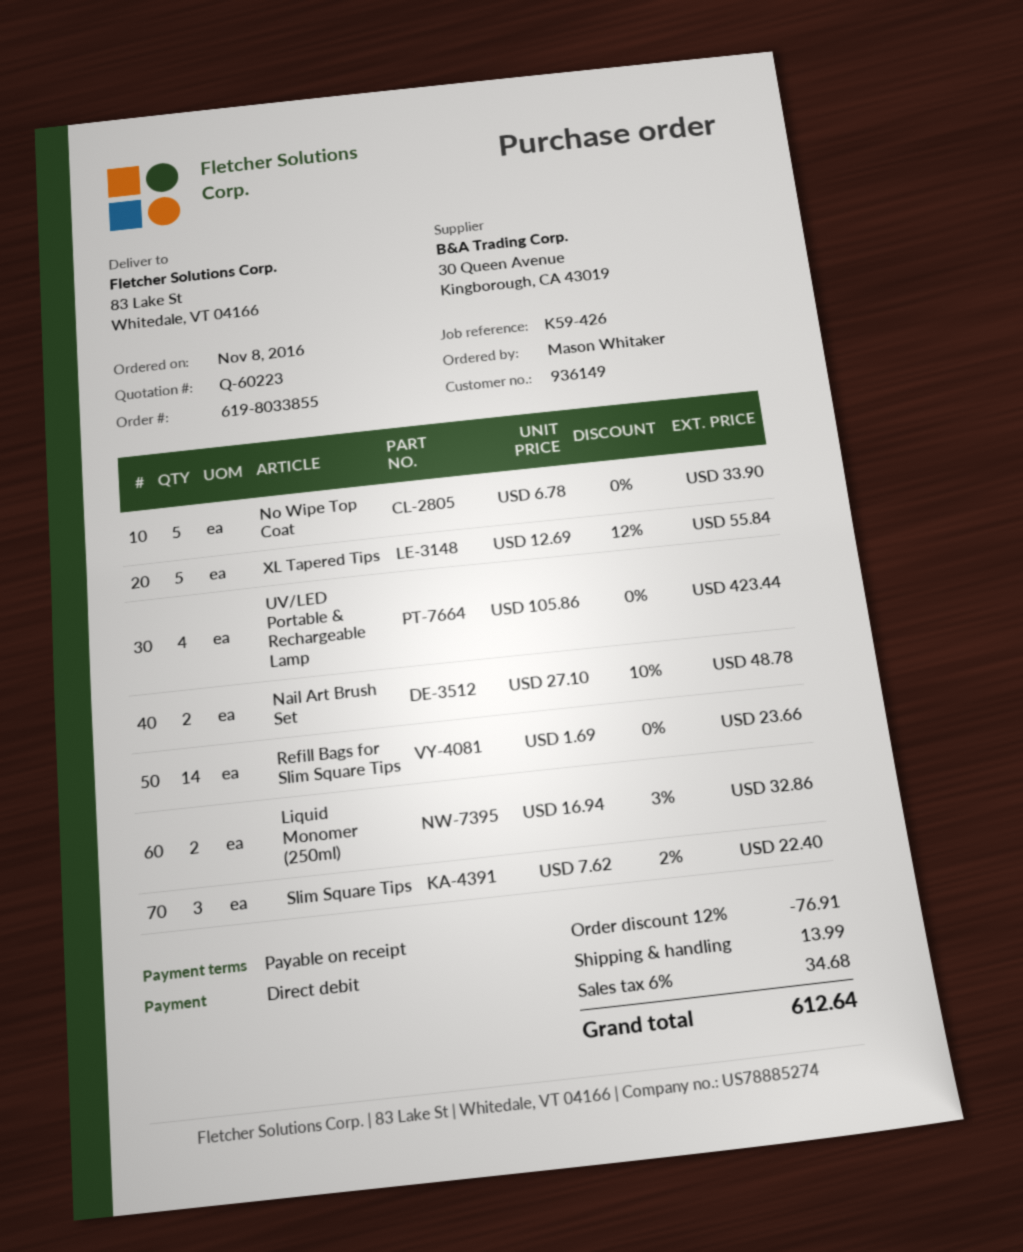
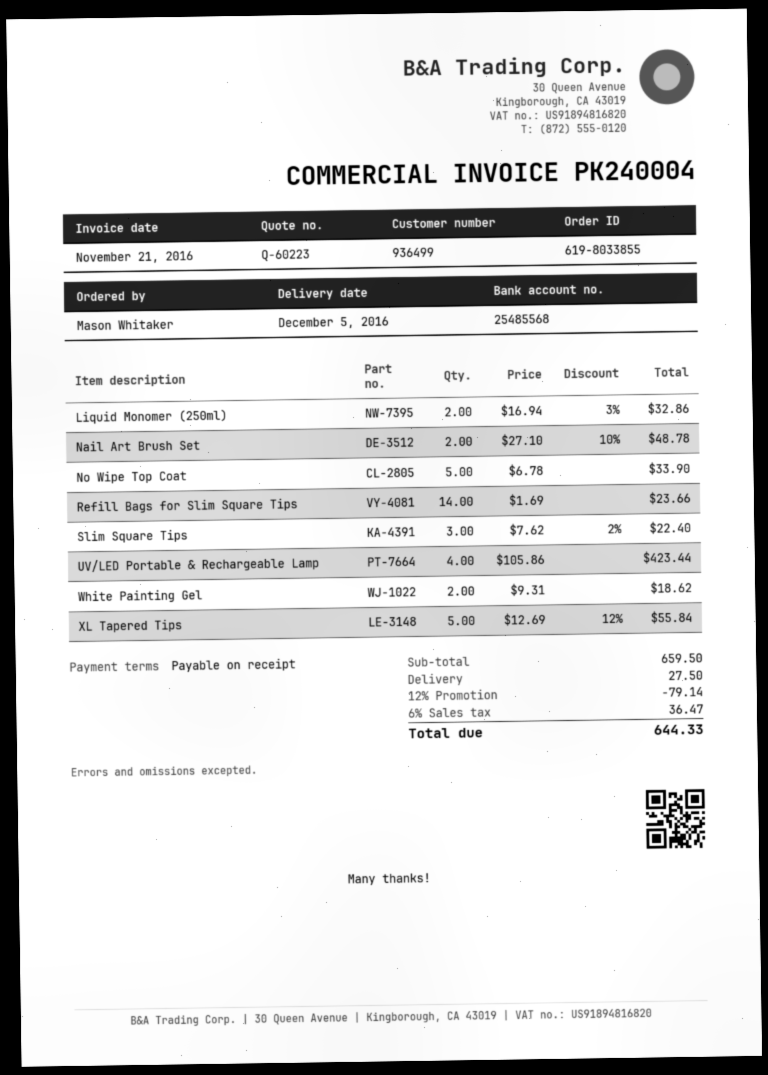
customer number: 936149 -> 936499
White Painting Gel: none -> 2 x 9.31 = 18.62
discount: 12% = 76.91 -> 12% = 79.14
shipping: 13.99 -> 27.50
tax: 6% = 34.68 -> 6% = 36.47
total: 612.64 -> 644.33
········
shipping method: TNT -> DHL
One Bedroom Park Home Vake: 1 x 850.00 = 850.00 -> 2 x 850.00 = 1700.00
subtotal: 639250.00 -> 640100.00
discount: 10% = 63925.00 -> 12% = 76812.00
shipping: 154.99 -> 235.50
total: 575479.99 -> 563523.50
········
Problem to work on: Copy the stretch of the records above that runs from the line with "discount: 10% = 63925.00 -> 12% = 76812.00" through the line with "total: 575479.99 -> 563523.50". Both end lines belong in the copy, and nothing else does.

Problem solution:
discount: 10% = 63925.00 -> 12% = 76812.00
shipping: 154.99 -> 235.50
total: 575479.99 -> 563523.50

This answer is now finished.